You have to implements Insertion Sort algorithm.

In [None]:
## Your implementation here!!!

def InsertionSort(coll):
  for i in range(1,len(coll)):
    key = coll[i]
    j = i-1
    while j >= 0 and coll[j] > key:
      coll[j+1] = coll[j]
      j -= 1
    coll[j+1] = key 
  return coll


print(InsertionSort([9,8,7,6,5,4,3,2,1,0]))

[0, 1, 2, 3, 4, 5, 6, 7, 8, 9]


In [None]:
## Check correctdness your implementation!

my_list = list(range(10))[::-1]

print(InsertionSort(my_list))

assert test_sortedness( InsertionSort(my_list) ), "Must be increasing!"

[0, 1, 2, 3, 4, 5, 6, 7, 8, 9]


### Comparators

You have learned that many sorting are based on comparison. 
They obtain a ordered sequence by comparing elements. 
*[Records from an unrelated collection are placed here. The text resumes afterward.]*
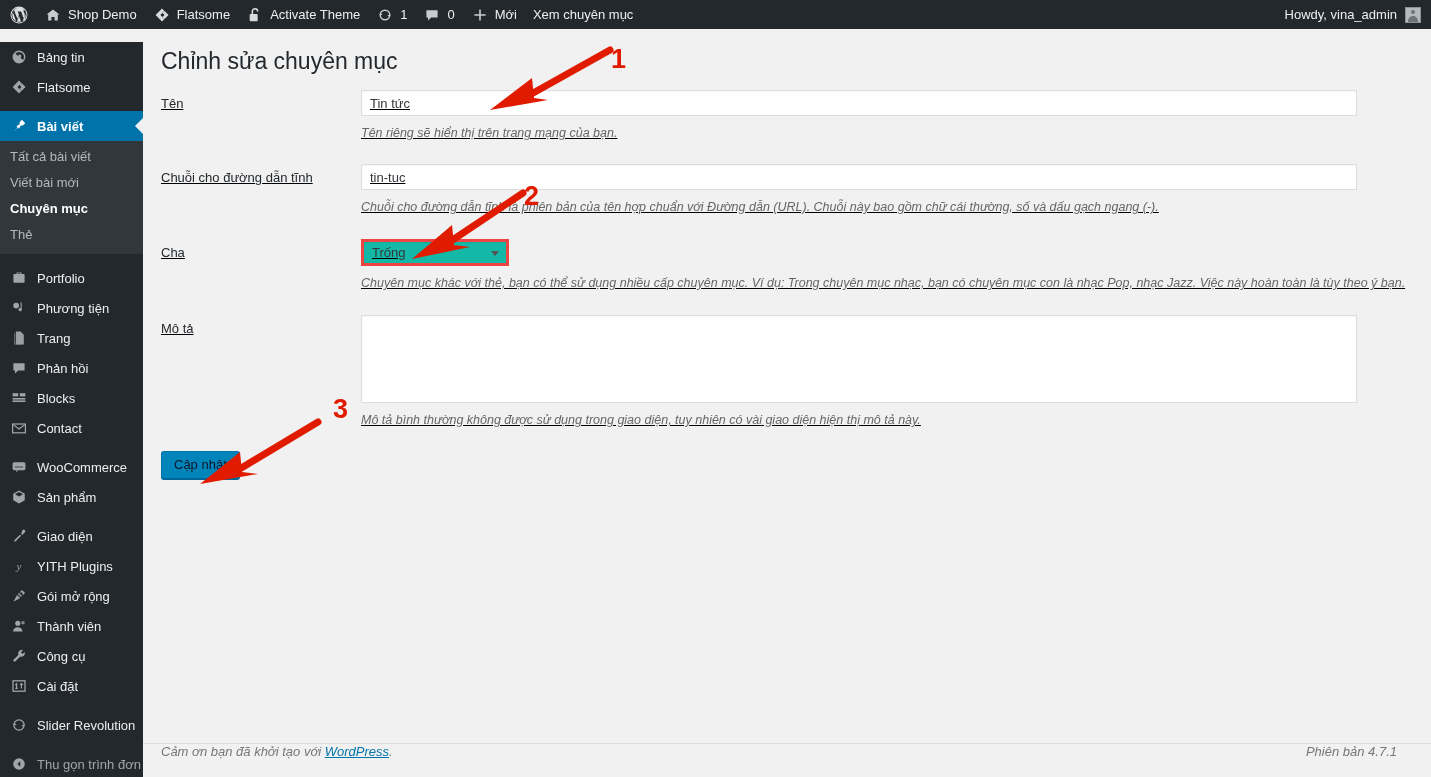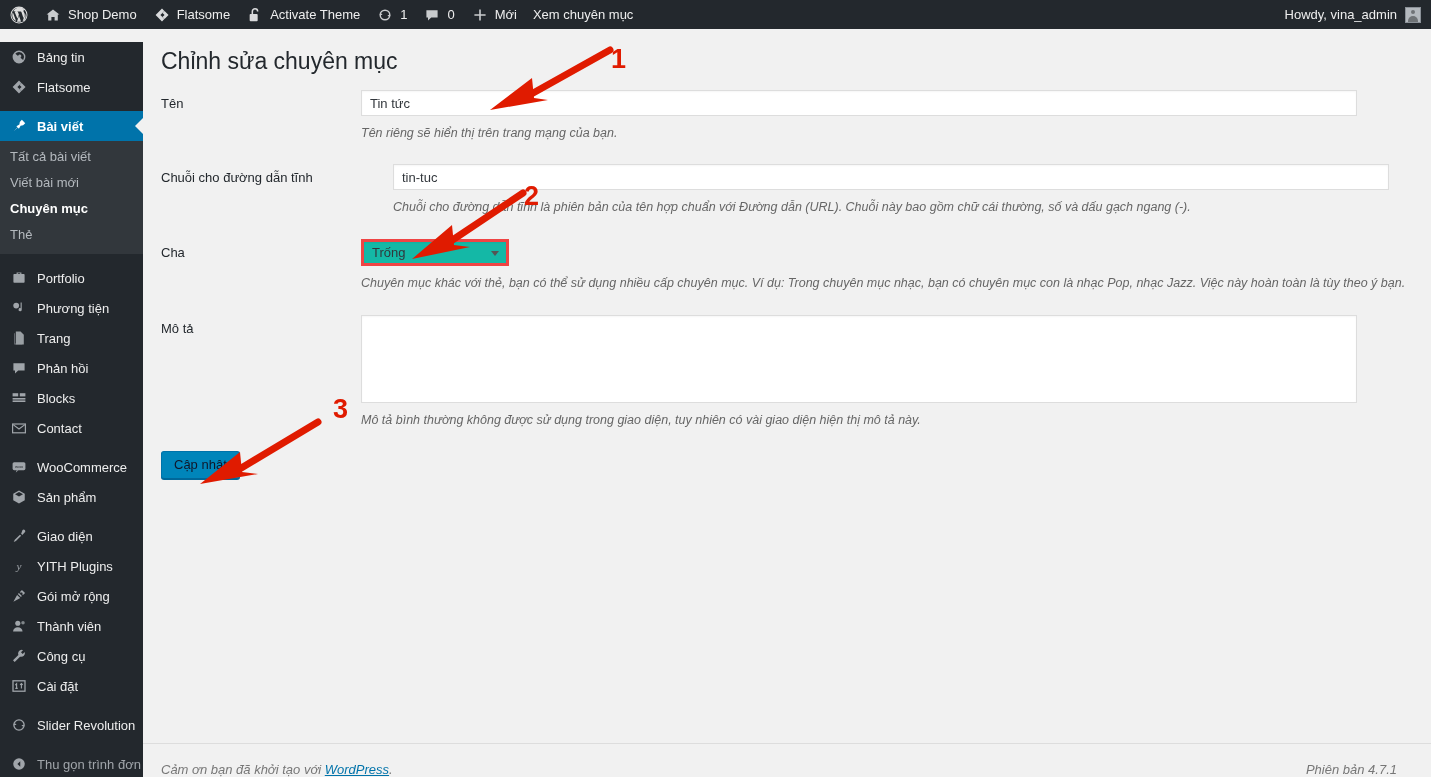"Tên" .form-row { text-decoration: none -> underline }
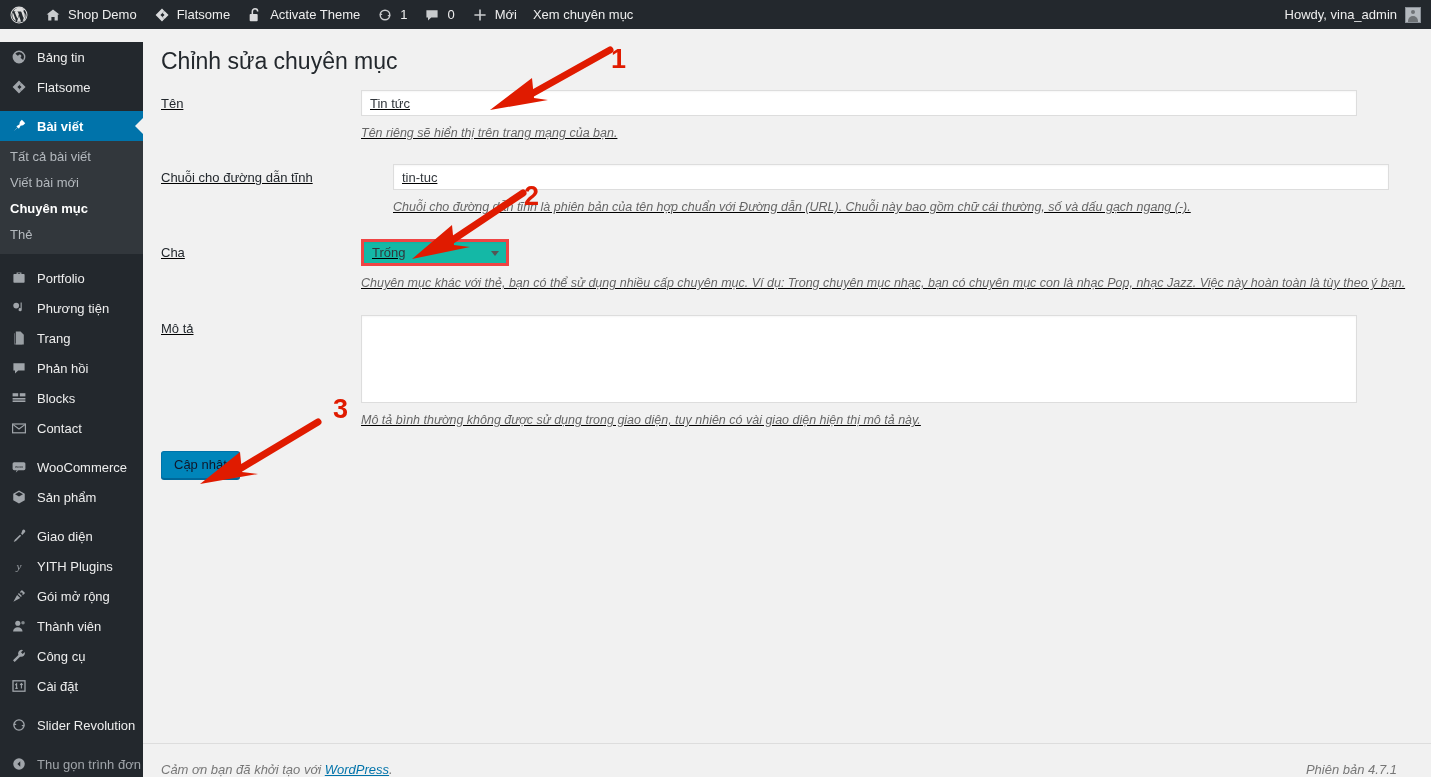"Chuỗi cho đường dẫn tĩnh" div.form-row { gap: 32px -> none }
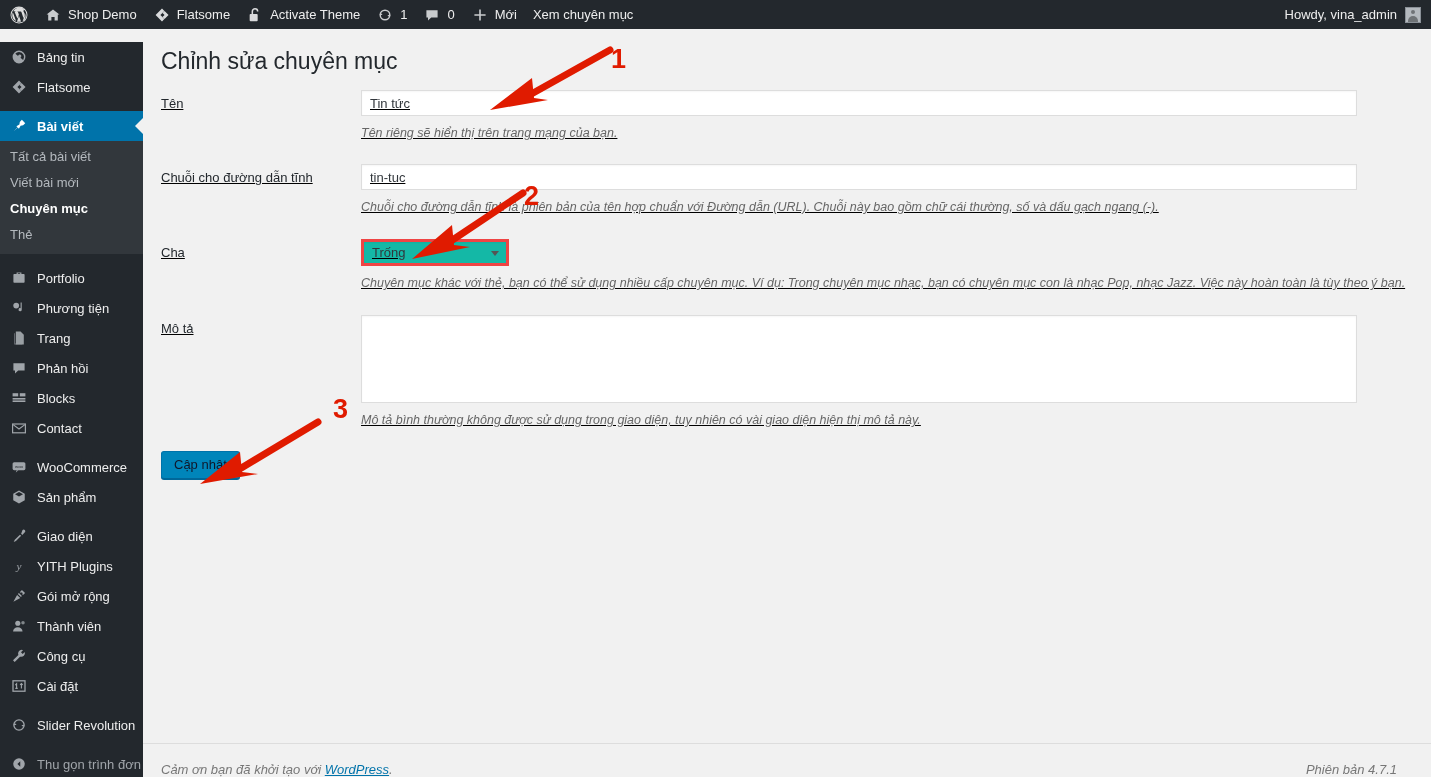"Cảm ơn bạn đã khởi" #footer { align-items: flex-end -> flex-start }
It's often very useful to define our own way to compare elements. Any comparator that implies a total order 
is a good one. 

For example, assume you have a list of tuple. Each tuple stores information about a person. 
If you sort this list, the final ordering is *"lexicographic"* one. First we compare the first component, 
then the second component for tuples with the same first component, and so on.
 
However, you may want impose your own way to order. For example, sort person by name, then increasingly by age, and so on.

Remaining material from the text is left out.